I doubt if the client has anything to do with the error I’ve reported, since the error does not occur for all requests that I submit, only a small fraction of requests fail.
I doubt if the client has anything to do with the error I’ve reported, since the error does not occur for all requests that I submit, only a small fraction of requests fail.
Let me jump in here, because I think we are seeing the same thing happen and I suspect it's a network issue.
We have an openresty which is generating this log line a few thousand times a day: "[...] failed to get ocsp response: OCSP responder returns bad HTTP status code (http://ocsp.int-x3.letsencrypt.org): 503, context: [...]"

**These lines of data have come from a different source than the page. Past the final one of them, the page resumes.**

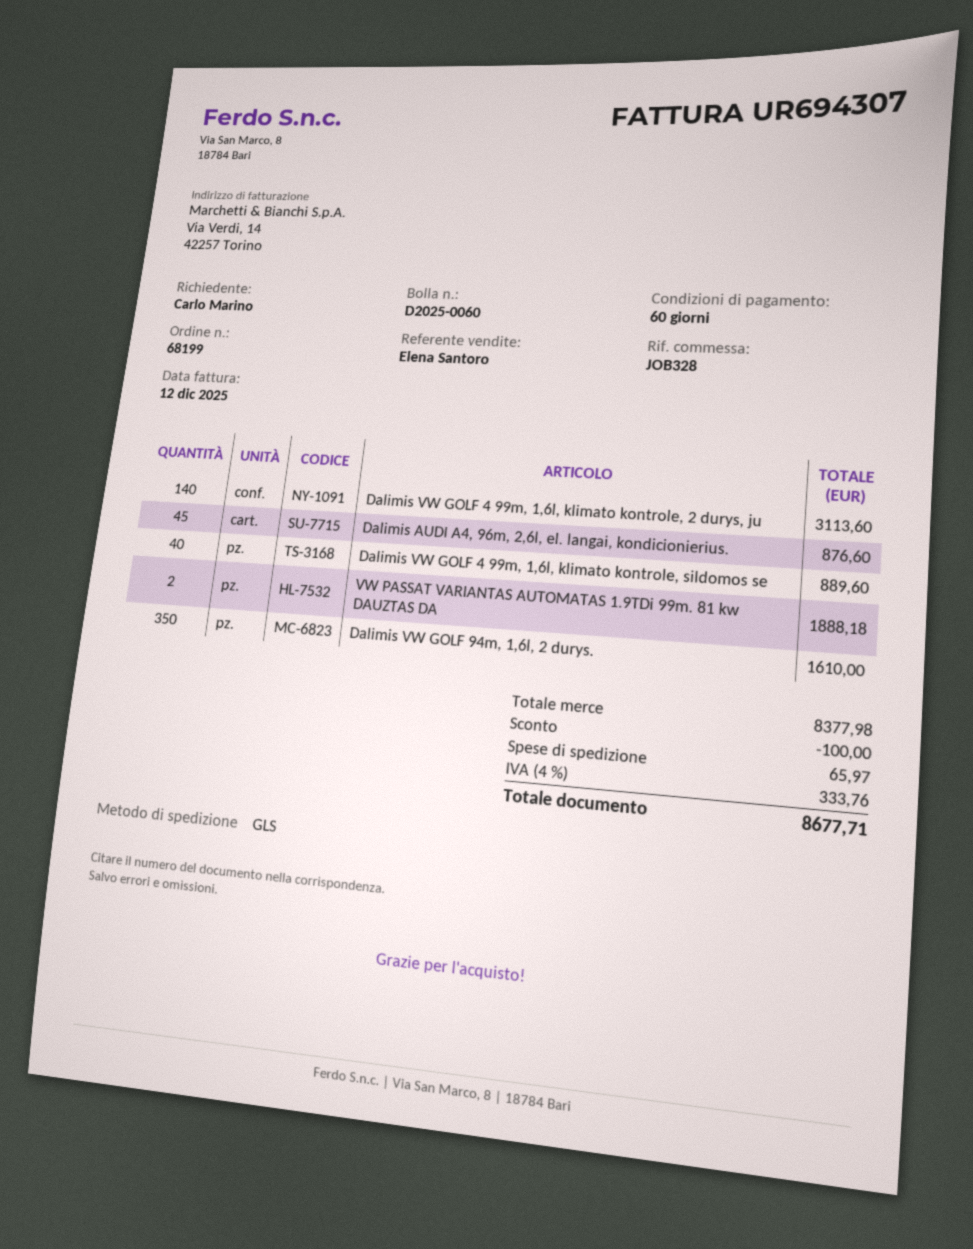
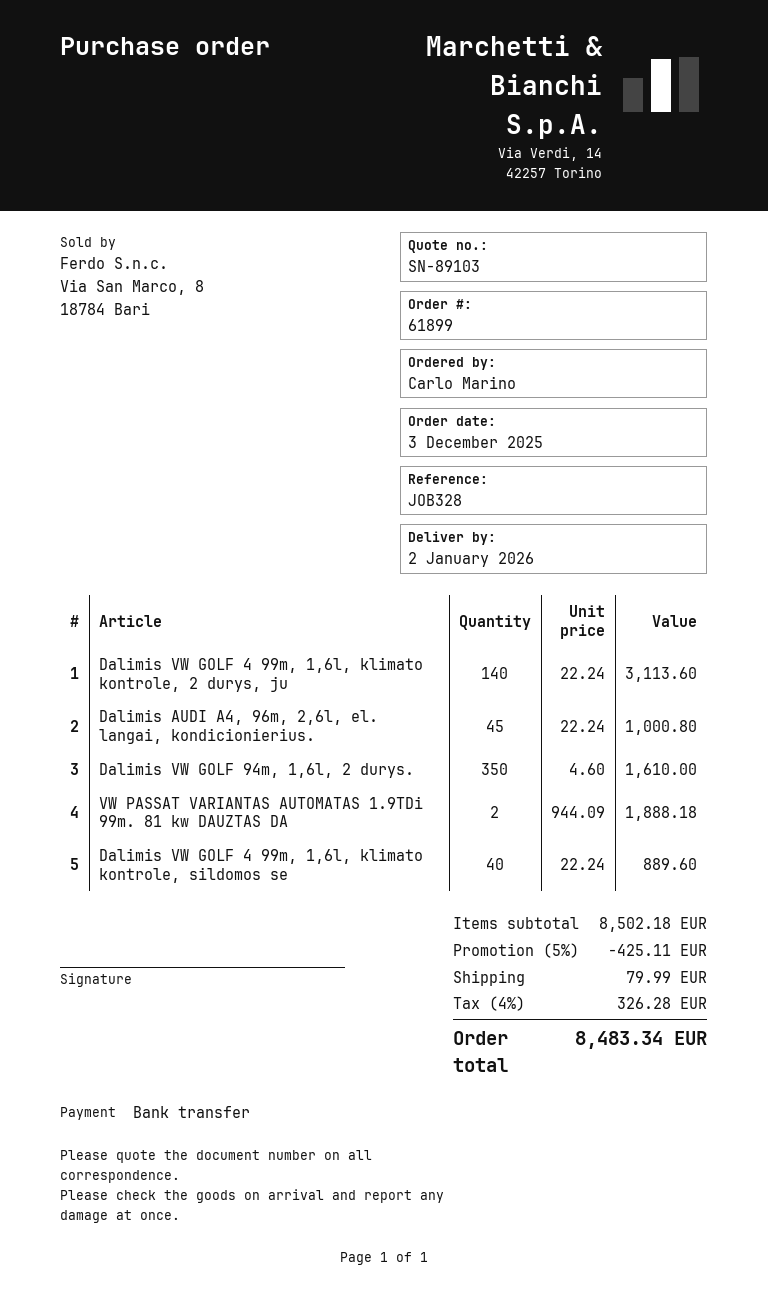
order number: 68199 -> 61899
Dalimis AUDI A4, 96m, 2,6l, el. langai, kondicionierius.: 45 for 876.60 -> 45 for 1000.80
subtotal: 8377.98 -> 8502.18
discount: 100.00 -> 425.11
shipping: 65.97 -> 79.99
tax: 4% = 333.76 -> 4% = 326.28
total: 8677.71 -> 8483.34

The (vast) majority of requests is OK (HTTP 200) but since normal returns do not get logged, I have no idea what the actual ratio is
When trying to debug this by hand, it does not take too many tries to get the 503:
TCP Dump told me, this was send by Akamai (example from an earlier tcpdump):
HTTP/1.1 503 Service Unavailable
Server: AkamaiGHost
Mime-Version: 1.0
Content-Type: text/html
Content-Length: 176
Cache-Control: max-age=0
Expires: Mon, 15 Jan 2018 17:00:58 GMT
Date: Mon, 15 Jan 2018 17:00:58 GMT
Connection: close
<HTML><HEAD><TITLE>Error</TITLE></HEAD><BODY>
An error occurred while processing your request.<p>
Reference #102.57d91002.1516035658.c4db99d
</BODY></HTML>
From observation, it took a lot more tries to get a 503 for a machine on a different network. This is why I am currently thinking there might be an issue inside or behind Akamai.
I am not sure what to do next. Debugging a CDN from the outside is no fun
Let’s Encrypt Ops here. We have a ticket open with Akamai and are working to pin down why this is happening. We’ll update with new information and may request a curl or similar if it looks like that would help.
We’re chasing it with Akamai, but progress has been slow so far. At this point, the issue seems to be isolated to some of Akamai’s servers in Europe that are having trouble reaching back to our origin servers.
We’re waiting on the results of some research on their side now, but I’ll update here once we know more.
I have used this workaround previously with full success. However I would guess that it is not totally reliable because the underlying IPs may be rotated by Akamai at any time.
I've included the vantage point from a Google Cloud US POP below:
ocsp.int-x3.letsencrypt.org. 123 IN CNAME ocsp.int-x3.letsencrypt.org.edgesuite.net.
ocsp.int-x3.letsencrypt.org.edgesuite.net. 1513 IN CNAME a771.dscq.akamai.net.
a771.dscq.akamai.net. 19 IN A 63.243.228.17
a771.dscq.akamai.net. 19 IN A 63.243.228.10
ocsp.int-x3.letsencrypt.org. 147 IN CNAME ocsp.int-x3.letsencrypt.org.edgesuite.net.
ocsp.int-x3.letsencrypt.org.edgesuite.net. 3563 IN CNAME a771.dscq.akamai.net.
a771.dscq.akamai.net. 19 IN AAAA 2001:5a0:4402::3ff3:e458
a771.dscq.akamai.net. 19 IN AAAA 2001:5a0:4402::3ff3:e45a
Just to add another seeing this issue. Based in the UK, and seeing occasional messages as follows:
[Fri Jan 19 08:52:42.177055 2018] [ssl:error] [pid 12429:tid 139904545642240] [client 66.249.64.157:45470] AH01980: bad response from OCSP server: 503 Service Unavailable
We’re still in communications with Akamai support. We’ve made a bit of headway and they’re looking into their European regions still. We’ll update again when there’s something major to report.
The issue is that this is knocking people’s website’s “offline” if they have setup Apache2 with it’s default OCSP stapling settings at least on Firefox (Chrome doesn’t do OCSP iirc, so I don’t know how it’ll react). Refreshing multiple times helps of course, since the server will continue to attempt to get a valid response, but the average user will probably resign before that happens.
As more and more virtual sites of an apache server drop out of the stapling cache, these sites are no longer accessible. The only solution I currently see is to temporarily set SSLUseStapling to off.